━━━ Input for this task

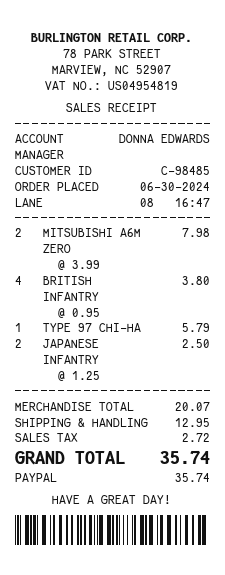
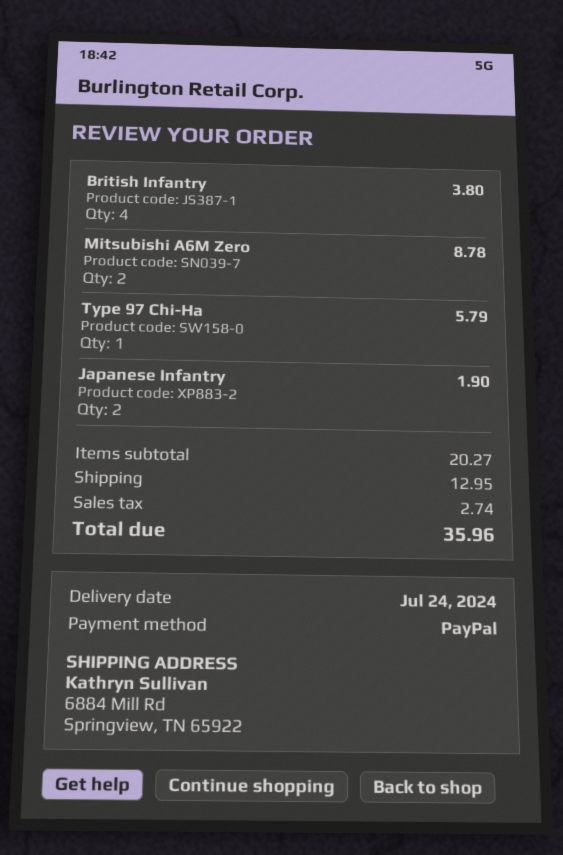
MITSUBISHI A6M ZERO: 2 for 7.98 -> 2 for 8.78
JAPANESE INFANTRY: 2 for 2.50 -> 2 for 1.90
subtotal: 20.07 -> 20.27
tax: 2.72 -> 2.74
total: 35.74 -> 35.96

━━━━━━

§ Exercise goal
When you copy the records above, keep every word exact but leave out the pictures.

§ Output of the exercise
MITSUBISHI A6M ZERO: 2 for 7.98 -> 2 for 8.78
JAPANESE INFANTRY: 2 for 2.50 -> 2 for 1.90
subtotal: 20.07 -> 20.27
tax: 2.72 -> 2.74
total: 35.74 -> 35.96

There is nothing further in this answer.